(Difference listings)
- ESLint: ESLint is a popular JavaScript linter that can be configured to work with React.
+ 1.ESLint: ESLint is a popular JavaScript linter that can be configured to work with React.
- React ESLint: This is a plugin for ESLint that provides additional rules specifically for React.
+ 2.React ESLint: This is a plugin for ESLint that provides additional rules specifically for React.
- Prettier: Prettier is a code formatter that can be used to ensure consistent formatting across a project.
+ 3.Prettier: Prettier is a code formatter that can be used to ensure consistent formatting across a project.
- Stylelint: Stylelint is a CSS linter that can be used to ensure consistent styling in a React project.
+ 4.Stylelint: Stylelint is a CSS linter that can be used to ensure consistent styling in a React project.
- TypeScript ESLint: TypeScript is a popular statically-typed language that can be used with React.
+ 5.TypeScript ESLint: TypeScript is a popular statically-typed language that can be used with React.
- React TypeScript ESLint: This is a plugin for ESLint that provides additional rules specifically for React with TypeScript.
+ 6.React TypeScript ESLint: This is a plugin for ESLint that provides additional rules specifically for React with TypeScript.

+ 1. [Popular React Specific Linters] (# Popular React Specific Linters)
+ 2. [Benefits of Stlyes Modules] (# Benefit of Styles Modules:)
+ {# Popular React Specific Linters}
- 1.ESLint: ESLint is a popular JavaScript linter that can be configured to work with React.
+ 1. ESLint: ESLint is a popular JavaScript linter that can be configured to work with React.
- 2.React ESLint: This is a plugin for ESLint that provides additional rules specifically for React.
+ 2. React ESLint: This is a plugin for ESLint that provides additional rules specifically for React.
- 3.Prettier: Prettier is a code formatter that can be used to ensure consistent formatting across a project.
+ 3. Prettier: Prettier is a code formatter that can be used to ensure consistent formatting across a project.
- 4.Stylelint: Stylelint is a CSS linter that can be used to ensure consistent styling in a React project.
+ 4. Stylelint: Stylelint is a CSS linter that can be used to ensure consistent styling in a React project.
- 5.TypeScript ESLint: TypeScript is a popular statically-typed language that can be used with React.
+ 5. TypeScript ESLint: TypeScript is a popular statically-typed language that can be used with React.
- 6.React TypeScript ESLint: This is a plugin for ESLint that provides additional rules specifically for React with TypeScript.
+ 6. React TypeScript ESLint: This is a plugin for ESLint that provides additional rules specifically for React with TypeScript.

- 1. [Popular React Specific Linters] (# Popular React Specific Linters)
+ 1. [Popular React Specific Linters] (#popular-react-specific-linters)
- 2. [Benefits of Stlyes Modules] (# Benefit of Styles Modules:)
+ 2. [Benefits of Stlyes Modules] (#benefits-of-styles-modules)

[Task brief]
Copy out exactly the lines from the one containing "Specific Linters] (#popular-react-specific-linters)" through the last line above, keeping both end lines.

[Output]
+ 1. [Popular React Specific Linters] (#popular-react-specific-linters)
- 2. [Benefits of Stlyes Modules] (# Benefit of Styles Modules:)
+ 2. [Benefits of Stlyes Modules] (#benefits-of-styles-modules)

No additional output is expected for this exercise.